Jannah Theme License is not validated, Go to the theme options page to validate the license, You need a single license for each domain name.
Opinion

Priest delivers life-saving blood across Norfolk

By day Bungay vicar Ian Byrne is a church minister but after hours things hot up as the ‘blood biker’ gets astride a specially adapted motorbike to deliver life-saving blood supplies to hospitals across Norfolk.

 
For, as well as being vicar at Bungay, Barsham and Mettingham in north Suffolk, the 60-year-old also volunteers for the Norfolk Blood Bikers, part of the Service by Emergency Rider Volunteer (SERV) organisation.
 
When called upon, Ian will head to Addenbrookes, the James Paget in Gorleston, the Norfolk and Norwich or the Queen Elizabeth Hospital in King’s Lynn – providing vital help for those that require urgent blood deliveries throughout the night.
 
When the service started in 2011, it provided just 29 runs, increasing to 250 in 2012 and 304 this year to date, as Ian explains: “We support the NHS by providing a free courier service,” he says. “Sometimes we meet up with other county SERV groups so that platelets or other blood product can be couriered into London or wherever it is needed.
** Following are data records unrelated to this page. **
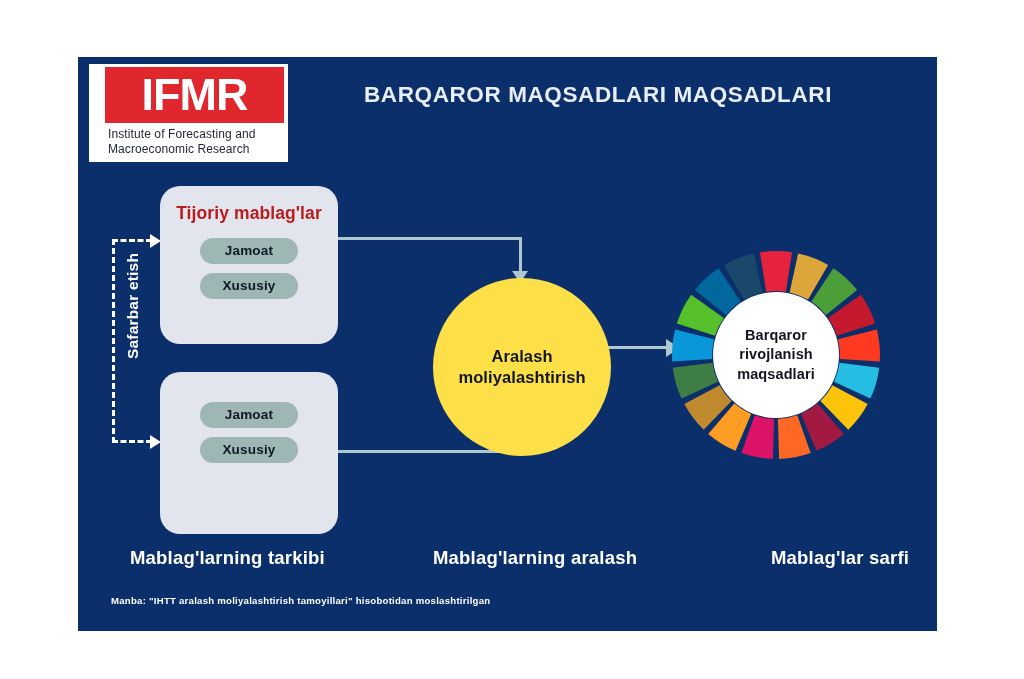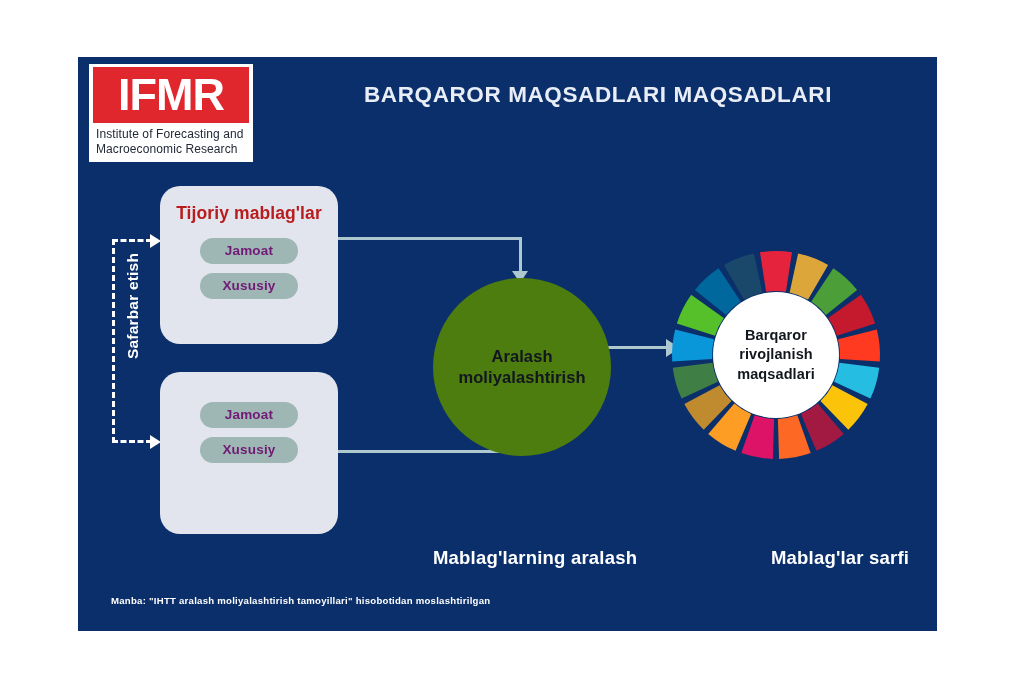"IFMR" #logo-block { padding: 3px 4px 4px 4px -> 3px 4px 4px 16px; width: 164px -> 199px }
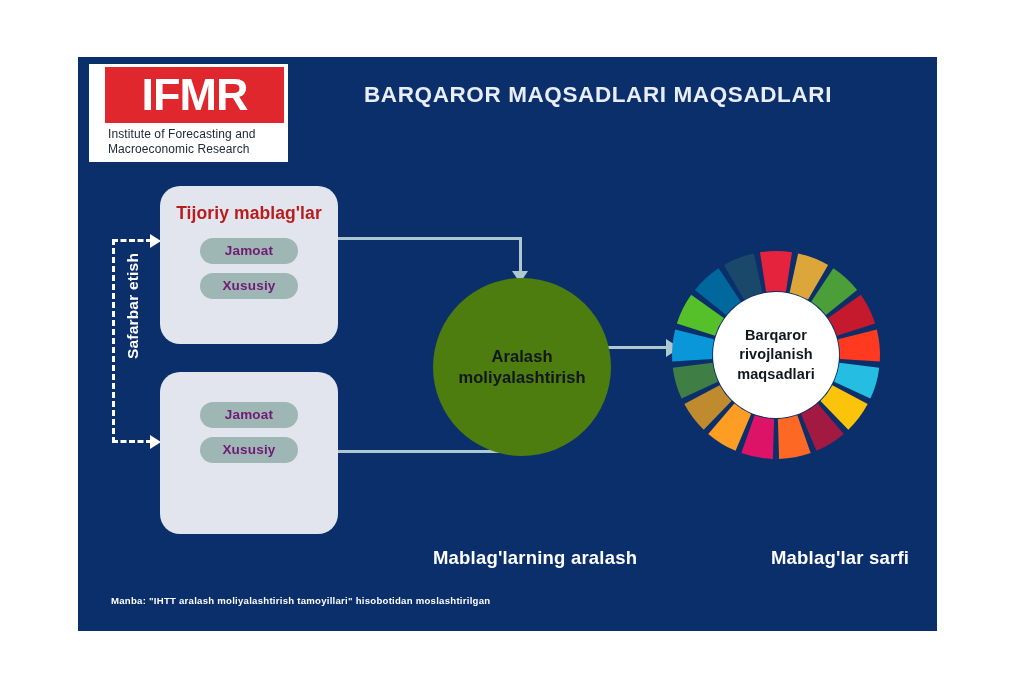"Jamoat" .pill { color: #701a75 -> #0f172a }
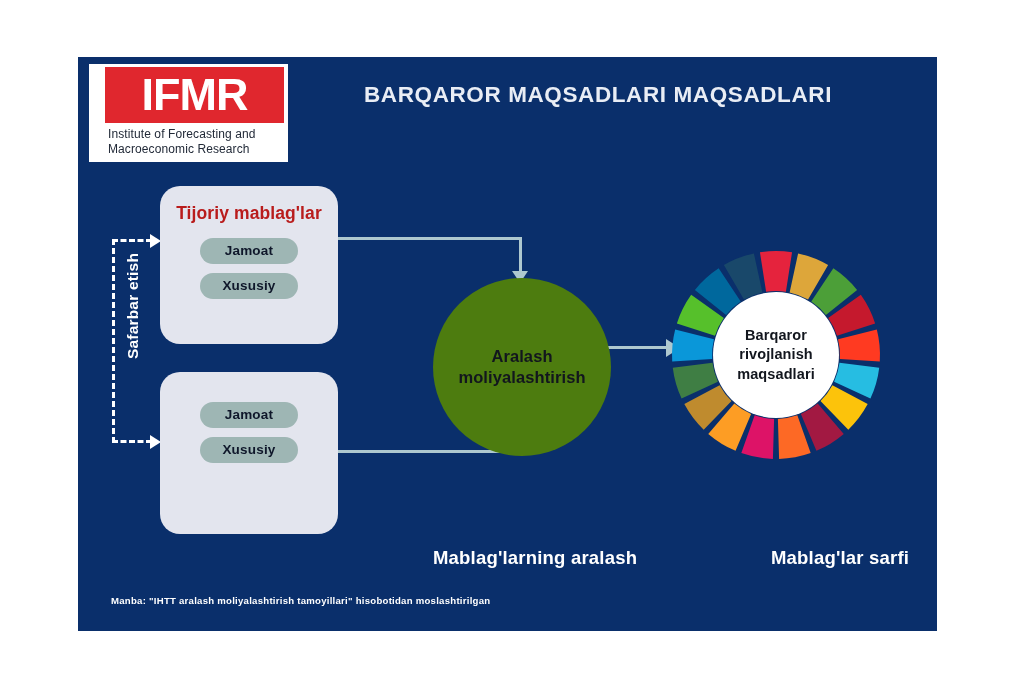"Aralash" #blend-circle { background: #4d7c0f -> #fde047 }
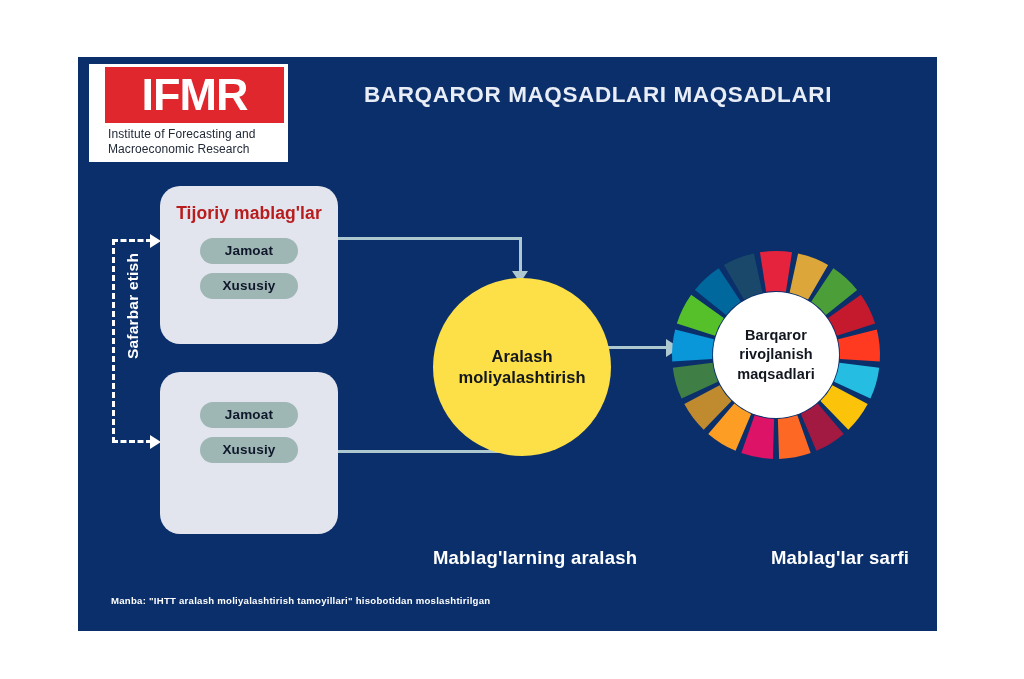"Mablag'larning tarkibi" div.col-caption { html: none -> <div>Mablag'larning tarkibi</div> }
We usually operate between 7pm and 7am which suits me as it does not interfere with parish duties.
 
“We have 52 volunteers and we are all enthusiasts. But it’s about giving something back to the community. The NHS really does need us and that makes it worth doing.”
 
Ian, who owns a Harley Davidson and ex MoD police Honda ST 1100, served in the Army for 30 years before joining the clergy in 2001. In July he was asked by the Lions of Southwold to attend a fundraising event – supported by the town’s Red Lion pub – with one of his group’s five ‘blood bikes’.
 
Recently he was on hand to receive a £1,000 cheque on behalf of Norfolk SERV. ‘The Lions and the pub really have been brilliant,’ he said.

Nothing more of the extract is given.